Tuesday, December 15, 2009

How Ratifying the Convention on the Rights of the Child Would Affect Children in the United States

A number of human rights treaties have been adopted by the international community to further develop and expand on the rights enumerated in the Universal Declaration of Human Rights. Some deal with substantive rights and some focus on the rights of specific groups. One of the treaties addressing the rights of a specific group is the Convention on the Rights of the Child (CRC), which was finalized in 1989 following a 10 year drafting process. It entered into force in 1990 – the fastest treaty to enter into force after being opened for signature. Now every country in the world is party to that treaty except the United States and Somalia, though the latter country recently indicated its intention to ratify it.
The United States has ratified some human rights treaties, such as the International Covenant on Civil and Political Rights (ICCPR), the Convention Against Torture (CAT), and the Convention on the Elimination of all Forms of Racial Discrimination (CERD). It is even party to the Optional Protocol to the CRC on Child Soldiers. That treaty prohibits parties from having soldiers under the age of 18 in their armed forces and also limits recruitment of child soldiers. The Optional Protocol has recently been used to support the cities of Arcata and Eureka, California in a court challenge by the U.S. Department of Defense to their ordinances forbidding military recruiters from going into the schools to recruit boys and girls under 18 years of age.
The CRC itself would specifically provide rights to persons under 18 years of age in the United States, just as the Optional Protocol does. While children in the United States have national laws protecting them, some of the protections are broader and more specific under the CRC. Following are some examples:
- The anti-discrimination language provides for protection of all rights in the treaty “without discrimination of any kind, irrespective of the child’s or his or her parents’s or legal guardian’s race, colour, sex, language, religion, political or other opinion, national, ethnic or social origin, property, disability, birth or other status.” This language is much broader than the protections provided under the U.S. Constitution and could be argued to prohibit any arbitrary discrimination.
- Provides for economic, social and cultural rights to the maximum extent of available resources, including rights to health care, a standard of living adequate for the child’s physical, mental, spiritual, moral, and social development, and education, including higher education on the basis of capacity. States are required to take measures to encourage regular attendance and to reduce drop-out rates.
- It provides for the rights to life, name, and nationality.
- It prohibits separation from parents unless necessary for the best interests of the child; provides for right to maintain the relationship with the parents even if separated.
- It provides for the right to form views and opinions, as well as freedom of expression, thought, conscience and religion. In that regard, it provides for access to information from a diversity of national and international sources.
- It provides for the right to protection from abuse.
- It provides for protections in adoptions.
- It provides for protection from sexual exploitation and abuse.

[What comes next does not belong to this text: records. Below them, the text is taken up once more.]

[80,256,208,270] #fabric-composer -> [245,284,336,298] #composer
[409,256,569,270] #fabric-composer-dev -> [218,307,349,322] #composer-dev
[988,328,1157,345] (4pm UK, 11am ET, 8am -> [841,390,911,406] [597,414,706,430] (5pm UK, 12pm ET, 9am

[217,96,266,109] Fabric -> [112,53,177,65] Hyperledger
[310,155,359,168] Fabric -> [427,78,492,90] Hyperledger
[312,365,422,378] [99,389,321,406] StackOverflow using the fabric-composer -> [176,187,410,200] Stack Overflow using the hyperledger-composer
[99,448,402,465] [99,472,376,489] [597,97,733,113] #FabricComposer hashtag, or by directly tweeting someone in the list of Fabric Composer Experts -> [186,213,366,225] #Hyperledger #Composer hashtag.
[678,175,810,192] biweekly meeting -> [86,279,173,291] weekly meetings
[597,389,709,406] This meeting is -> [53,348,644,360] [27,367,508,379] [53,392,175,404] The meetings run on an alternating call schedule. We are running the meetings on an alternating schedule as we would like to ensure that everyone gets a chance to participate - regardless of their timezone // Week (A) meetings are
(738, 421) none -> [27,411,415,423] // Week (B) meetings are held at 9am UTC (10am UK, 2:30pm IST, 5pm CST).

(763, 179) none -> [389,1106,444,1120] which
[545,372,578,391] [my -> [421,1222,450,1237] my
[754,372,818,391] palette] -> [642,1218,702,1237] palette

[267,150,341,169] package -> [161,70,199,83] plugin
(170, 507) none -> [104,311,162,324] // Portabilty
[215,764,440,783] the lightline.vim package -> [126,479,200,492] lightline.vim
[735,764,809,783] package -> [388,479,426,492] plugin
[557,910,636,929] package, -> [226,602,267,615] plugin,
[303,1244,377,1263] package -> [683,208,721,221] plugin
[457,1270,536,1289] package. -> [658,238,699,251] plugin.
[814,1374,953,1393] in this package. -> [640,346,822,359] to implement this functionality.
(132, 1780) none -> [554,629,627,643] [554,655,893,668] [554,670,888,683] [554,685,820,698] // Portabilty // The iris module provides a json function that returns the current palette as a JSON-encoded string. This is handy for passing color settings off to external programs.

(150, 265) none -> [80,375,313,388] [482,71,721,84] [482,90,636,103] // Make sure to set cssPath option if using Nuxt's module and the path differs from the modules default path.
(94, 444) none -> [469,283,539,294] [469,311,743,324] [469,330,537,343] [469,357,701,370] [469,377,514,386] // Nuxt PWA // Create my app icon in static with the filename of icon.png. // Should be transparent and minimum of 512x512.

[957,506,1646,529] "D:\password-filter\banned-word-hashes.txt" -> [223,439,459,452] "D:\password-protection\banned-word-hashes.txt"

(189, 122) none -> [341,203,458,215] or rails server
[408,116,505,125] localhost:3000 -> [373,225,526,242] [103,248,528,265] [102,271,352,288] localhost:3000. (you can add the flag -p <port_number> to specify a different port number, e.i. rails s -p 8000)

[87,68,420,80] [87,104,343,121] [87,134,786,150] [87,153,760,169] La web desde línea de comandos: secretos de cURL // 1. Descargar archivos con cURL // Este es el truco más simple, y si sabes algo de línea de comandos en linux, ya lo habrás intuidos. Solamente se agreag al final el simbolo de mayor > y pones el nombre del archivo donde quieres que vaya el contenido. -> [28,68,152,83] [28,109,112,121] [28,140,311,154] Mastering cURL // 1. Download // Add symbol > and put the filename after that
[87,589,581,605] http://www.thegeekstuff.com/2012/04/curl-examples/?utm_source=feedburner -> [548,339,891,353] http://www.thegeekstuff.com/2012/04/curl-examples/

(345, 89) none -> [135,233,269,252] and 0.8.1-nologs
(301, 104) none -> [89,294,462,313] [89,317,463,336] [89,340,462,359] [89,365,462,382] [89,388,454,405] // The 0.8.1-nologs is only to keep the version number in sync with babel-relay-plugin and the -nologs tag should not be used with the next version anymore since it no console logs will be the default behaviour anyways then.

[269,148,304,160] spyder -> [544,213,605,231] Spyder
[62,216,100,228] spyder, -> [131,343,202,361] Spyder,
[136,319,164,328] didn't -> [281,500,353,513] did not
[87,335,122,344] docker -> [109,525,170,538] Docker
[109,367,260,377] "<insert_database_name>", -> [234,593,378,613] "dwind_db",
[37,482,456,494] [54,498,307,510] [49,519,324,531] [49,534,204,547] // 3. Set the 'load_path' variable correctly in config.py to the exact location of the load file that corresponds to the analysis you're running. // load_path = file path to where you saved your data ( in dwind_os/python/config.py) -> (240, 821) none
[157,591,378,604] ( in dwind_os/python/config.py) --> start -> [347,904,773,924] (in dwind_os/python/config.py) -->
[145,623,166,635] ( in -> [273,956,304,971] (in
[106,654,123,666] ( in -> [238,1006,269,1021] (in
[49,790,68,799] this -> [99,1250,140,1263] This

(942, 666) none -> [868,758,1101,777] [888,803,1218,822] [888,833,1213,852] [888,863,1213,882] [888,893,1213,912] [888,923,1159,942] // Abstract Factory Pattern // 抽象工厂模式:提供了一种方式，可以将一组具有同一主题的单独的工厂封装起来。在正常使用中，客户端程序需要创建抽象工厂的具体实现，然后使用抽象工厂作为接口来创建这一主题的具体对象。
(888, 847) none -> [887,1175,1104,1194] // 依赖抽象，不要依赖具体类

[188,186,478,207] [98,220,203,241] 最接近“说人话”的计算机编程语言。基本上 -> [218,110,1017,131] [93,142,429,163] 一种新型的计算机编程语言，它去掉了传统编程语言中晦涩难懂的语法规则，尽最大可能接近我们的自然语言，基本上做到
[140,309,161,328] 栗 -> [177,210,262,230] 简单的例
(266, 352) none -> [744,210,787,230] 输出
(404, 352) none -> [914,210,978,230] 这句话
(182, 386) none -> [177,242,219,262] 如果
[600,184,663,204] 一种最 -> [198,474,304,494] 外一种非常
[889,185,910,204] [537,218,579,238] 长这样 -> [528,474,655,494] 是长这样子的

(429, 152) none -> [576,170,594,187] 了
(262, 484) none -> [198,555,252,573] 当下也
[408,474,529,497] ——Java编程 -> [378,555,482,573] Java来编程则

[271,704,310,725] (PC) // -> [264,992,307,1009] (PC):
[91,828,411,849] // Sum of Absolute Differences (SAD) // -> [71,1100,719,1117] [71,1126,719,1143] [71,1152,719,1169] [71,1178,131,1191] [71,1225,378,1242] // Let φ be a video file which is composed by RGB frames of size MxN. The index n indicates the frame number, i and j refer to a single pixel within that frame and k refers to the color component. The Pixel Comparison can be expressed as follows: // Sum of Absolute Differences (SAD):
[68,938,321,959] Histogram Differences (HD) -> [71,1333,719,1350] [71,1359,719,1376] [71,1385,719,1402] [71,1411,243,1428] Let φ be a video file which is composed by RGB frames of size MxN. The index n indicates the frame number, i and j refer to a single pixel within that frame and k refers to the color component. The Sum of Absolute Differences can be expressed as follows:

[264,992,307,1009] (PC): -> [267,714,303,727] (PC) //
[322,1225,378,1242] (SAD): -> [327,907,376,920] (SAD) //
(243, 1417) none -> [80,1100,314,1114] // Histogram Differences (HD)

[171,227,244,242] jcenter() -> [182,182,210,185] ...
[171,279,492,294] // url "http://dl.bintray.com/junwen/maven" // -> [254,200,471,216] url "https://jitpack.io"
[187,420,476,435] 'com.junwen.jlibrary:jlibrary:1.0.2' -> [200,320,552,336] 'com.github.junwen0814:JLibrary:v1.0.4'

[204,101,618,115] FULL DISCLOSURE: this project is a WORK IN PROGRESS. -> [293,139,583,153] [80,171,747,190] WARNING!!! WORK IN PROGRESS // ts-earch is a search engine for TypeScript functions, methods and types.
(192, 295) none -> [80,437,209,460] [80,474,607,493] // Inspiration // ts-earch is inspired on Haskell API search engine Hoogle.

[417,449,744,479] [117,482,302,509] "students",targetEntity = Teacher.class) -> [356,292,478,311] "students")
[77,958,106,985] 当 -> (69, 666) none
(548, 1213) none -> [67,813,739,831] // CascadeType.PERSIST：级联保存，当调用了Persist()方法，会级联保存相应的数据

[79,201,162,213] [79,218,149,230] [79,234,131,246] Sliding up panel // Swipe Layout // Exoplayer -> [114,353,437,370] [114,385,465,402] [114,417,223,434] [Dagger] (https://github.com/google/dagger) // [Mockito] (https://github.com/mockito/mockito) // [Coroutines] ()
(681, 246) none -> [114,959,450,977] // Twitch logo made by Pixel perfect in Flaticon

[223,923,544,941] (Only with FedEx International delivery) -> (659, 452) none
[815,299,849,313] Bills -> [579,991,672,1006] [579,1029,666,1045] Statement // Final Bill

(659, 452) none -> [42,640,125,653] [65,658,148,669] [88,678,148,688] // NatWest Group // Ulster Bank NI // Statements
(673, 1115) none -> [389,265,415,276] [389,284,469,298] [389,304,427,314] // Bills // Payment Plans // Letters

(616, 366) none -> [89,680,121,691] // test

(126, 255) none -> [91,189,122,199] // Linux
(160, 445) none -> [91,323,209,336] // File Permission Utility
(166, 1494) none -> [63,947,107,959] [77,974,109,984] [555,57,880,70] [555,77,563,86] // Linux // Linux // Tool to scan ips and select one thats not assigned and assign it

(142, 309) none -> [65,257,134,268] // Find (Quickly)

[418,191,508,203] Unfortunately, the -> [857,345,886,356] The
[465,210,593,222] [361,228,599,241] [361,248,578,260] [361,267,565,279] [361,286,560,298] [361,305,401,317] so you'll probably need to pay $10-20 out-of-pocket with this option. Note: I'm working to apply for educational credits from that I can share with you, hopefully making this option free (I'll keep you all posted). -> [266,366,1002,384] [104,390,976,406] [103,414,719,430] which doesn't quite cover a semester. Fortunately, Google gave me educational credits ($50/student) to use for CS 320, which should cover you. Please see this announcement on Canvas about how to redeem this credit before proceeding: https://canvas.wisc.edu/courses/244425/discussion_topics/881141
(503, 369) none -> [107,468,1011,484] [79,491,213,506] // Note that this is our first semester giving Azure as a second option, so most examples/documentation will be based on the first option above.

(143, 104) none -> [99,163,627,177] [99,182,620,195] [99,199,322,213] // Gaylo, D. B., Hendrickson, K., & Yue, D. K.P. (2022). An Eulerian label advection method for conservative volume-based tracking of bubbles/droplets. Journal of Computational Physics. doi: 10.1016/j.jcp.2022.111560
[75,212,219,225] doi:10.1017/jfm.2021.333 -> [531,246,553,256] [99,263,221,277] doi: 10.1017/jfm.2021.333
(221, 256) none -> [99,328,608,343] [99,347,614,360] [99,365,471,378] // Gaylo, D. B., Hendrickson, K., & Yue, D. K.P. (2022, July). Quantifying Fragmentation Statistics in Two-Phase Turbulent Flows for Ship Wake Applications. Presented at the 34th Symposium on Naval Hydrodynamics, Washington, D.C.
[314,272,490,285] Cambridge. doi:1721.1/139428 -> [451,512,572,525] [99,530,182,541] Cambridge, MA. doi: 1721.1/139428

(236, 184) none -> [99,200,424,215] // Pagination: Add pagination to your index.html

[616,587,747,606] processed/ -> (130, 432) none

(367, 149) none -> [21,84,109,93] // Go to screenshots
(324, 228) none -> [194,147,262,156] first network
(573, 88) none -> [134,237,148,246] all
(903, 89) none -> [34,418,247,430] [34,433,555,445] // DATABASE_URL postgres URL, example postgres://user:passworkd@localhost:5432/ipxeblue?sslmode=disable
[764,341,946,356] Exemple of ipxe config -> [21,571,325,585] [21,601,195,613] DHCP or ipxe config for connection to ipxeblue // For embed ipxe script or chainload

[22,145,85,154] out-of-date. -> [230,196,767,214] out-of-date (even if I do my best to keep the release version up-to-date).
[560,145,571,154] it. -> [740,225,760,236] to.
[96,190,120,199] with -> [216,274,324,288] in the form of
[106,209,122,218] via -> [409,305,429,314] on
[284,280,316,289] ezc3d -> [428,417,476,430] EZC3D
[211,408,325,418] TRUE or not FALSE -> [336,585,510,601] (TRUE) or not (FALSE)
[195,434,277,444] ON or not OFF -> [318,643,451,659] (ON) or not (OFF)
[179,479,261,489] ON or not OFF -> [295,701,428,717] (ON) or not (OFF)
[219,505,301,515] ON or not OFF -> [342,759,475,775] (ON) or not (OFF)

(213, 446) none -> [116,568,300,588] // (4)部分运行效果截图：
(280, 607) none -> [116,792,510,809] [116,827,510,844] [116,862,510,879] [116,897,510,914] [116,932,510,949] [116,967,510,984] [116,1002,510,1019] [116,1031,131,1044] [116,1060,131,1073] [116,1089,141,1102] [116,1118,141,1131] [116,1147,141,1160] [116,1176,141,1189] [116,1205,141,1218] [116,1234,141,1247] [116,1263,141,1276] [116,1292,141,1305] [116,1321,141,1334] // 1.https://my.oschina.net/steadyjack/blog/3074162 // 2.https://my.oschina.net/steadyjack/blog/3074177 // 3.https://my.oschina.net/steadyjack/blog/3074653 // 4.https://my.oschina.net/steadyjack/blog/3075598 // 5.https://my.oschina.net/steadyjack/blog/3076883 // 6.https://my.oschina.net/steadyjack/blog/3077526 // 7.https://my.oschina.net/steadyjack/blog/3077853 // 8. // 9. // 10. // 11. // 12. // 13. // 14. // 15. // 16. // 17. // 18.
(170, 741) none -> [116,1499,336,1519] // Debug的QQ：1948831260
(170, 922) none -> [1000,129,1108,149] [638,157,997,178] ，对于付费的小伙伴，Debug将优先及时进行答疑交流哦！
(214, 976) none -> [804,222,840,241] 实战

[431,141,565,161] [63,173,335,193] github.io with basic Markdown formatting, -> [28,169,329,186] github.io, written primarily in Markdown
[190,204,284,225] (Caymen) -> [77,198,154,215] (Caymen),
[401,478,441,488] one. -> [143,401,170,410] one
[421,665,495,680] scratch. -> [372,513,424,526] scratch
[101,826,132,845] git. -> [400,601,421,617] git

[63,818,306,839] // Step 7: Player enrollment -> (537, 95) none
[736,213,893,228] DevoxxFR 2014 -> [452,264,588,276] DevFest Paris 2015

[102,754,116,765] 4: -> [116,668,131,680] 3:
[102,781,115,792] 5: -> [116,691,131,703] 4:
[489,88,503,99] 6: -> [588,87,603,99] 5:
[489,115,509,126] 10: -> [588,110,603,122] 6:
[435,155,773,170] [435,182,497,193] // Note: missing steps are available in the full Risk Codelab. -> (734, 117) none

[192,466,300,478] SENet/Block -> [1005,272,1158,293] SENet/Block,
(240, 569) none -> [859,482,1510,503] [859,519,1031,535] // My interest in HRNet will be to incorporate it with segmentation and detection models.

Perhaps the biggest source of additional protections for children comes in the area of juvenile justice. Article 37 provides for protection from torture or other cruel, inhuman or degrading treatment or punishment – a broader standard than the prohibition of cruel and unusual punishment in the 8th Amendment to the U.S. Constitution.
Article 37 also prohibits the use of the death penalty and life without parole sentences for persons who were under 18 years of age at the time of the commission of the crime. The United States was one of the few nations that allowed the death penalty for juvenile offenders until 2005, when the U.S. Supreme Court held that the penalty was a disproportionate punishment under the 8th Amendment. In doing so, it referred to the international treaties prohibiting it, including the CRC.
While 10 countries continue to allow for juvenile life without parole under their national law, the United States is the only country that is known to have juvenile offenders serving such a sentence. Approximately 2500 persons are known to be serving that sentence in the United States. The U.S. Supreme Court recently heard the case of two such persons serving that sentence in Florida for non-homicide crimes. (IntLawGrrls have blogged on the case and the issue previously here.) There are approximately 107 persons serving that sentence for non-homicide crimes. Again, the international standards and practice have been cited to the court in a challenge to the constitutionality of such sentences.
Other juvenile justice rights in the CRC include:
- Detention or imprisonment should only be of last resort.
- Detained children should be treated with dignity.
- Detained children should be allowed to maintain contact with their families.
- Children who have been charged with a crime should be provided with legal counsel.
- The penal law should take into account the child’s age and the desirability of promoting the child’s reintegration and the child’s assuming a constructive role in society.
- The child should be presumed innocent until proven guilty, cannot be forced to give testimony or confess guilt, should be provided with an interpreter.
- The child should be separated from adults when detained or imprisoned.

While some of these rights are provided under the U.S. Constitution, others are not. Thus, children in the United States would be provided with additional protections if the United States became party to the CRC.